* Instructions to follow
Read the data below line by line and state how many lines hold "order". Nothing else belongs in the answer.
Start of Data to examine
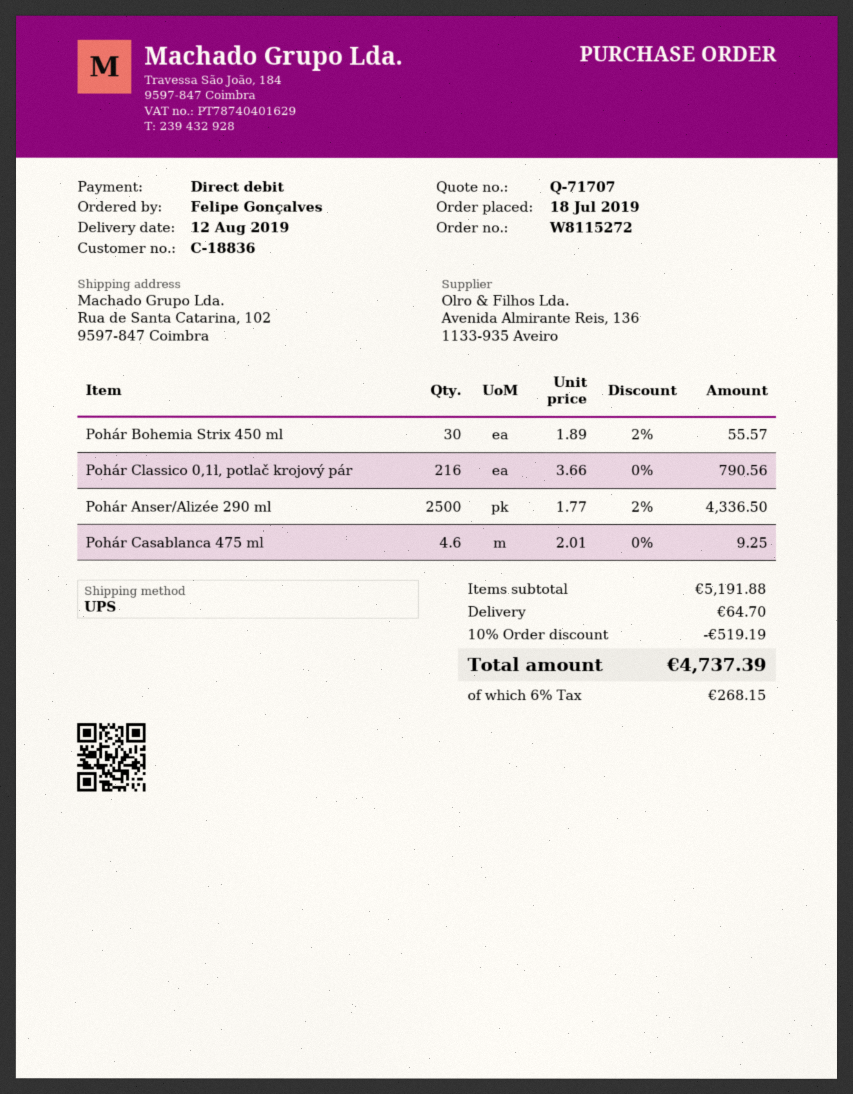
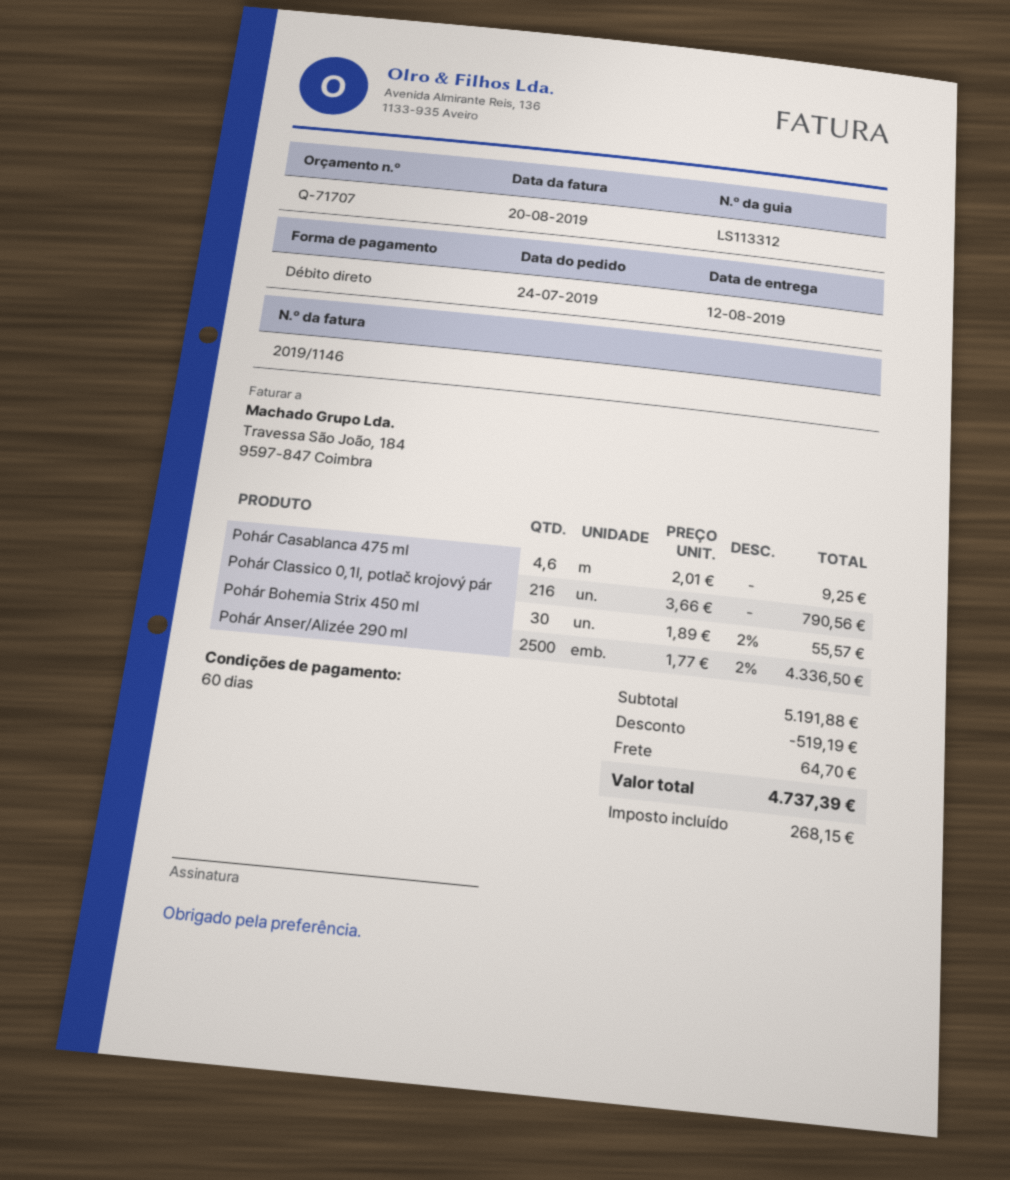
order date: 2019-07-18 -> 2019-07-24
End of Data to examine
Start of Data to examine
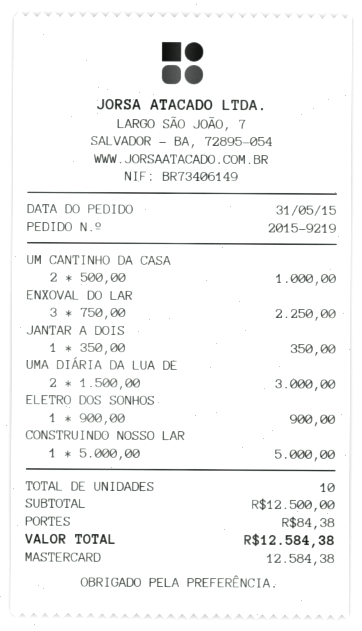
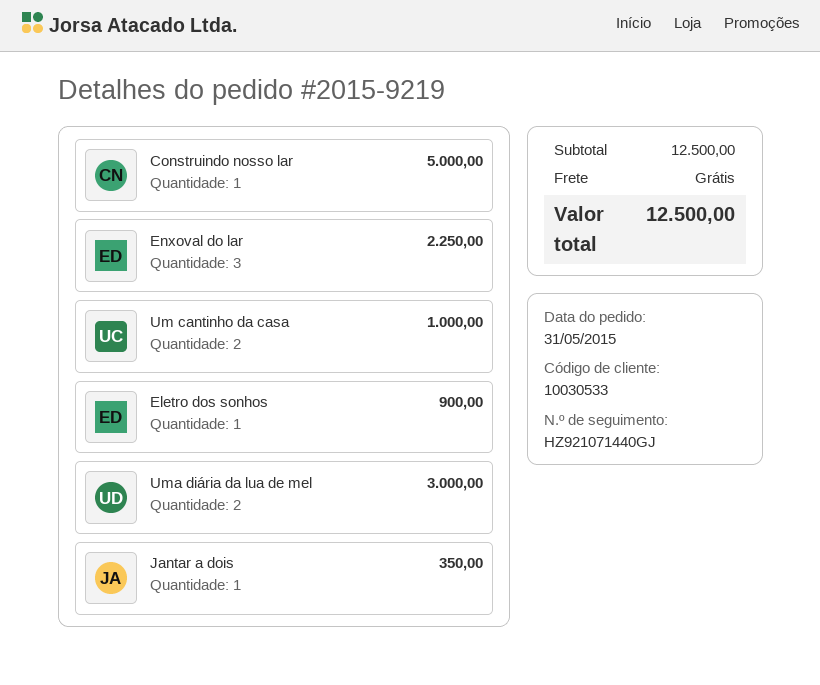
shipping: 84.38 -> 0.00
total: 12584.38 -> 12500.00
End of Data to examine
Start of Data to examine
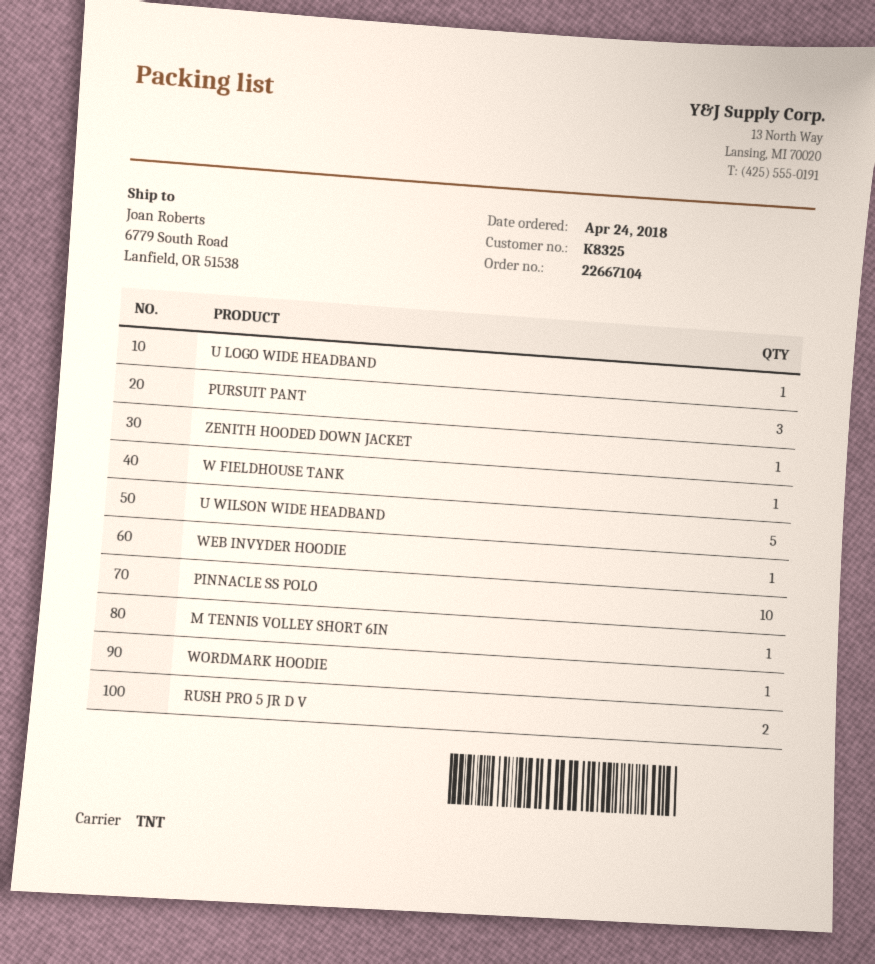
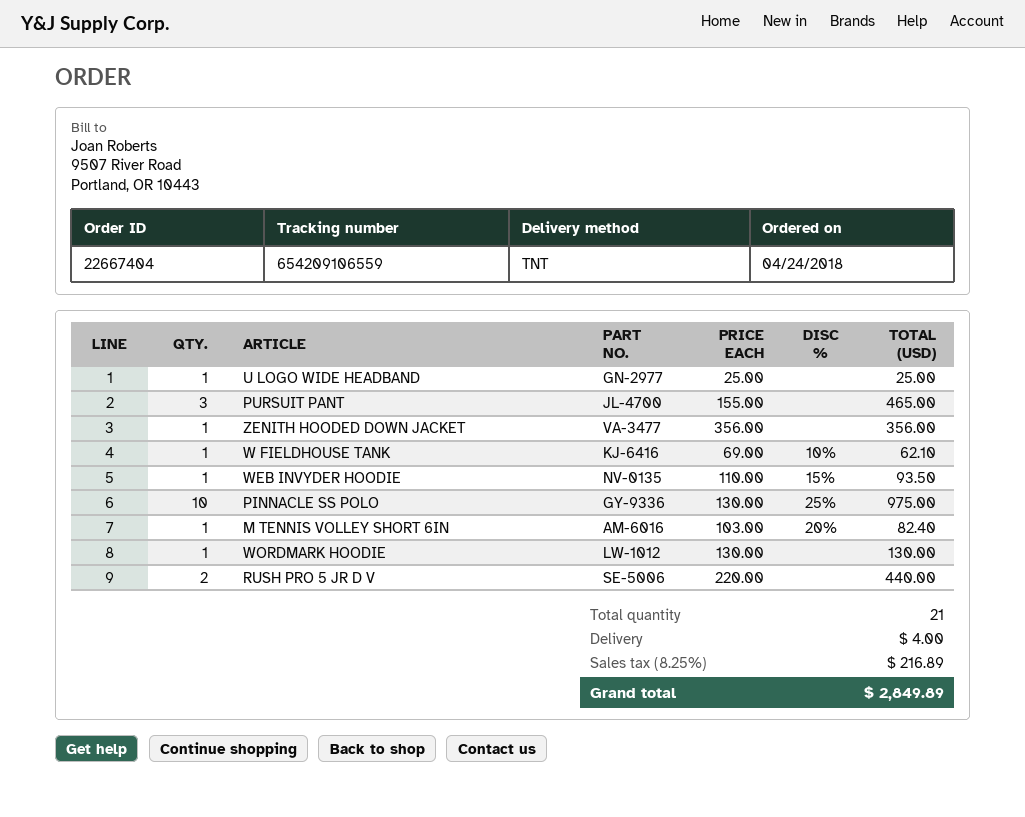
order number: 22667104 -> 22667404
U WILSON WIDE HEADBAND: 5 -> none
End of Data to examine
* Answer space
2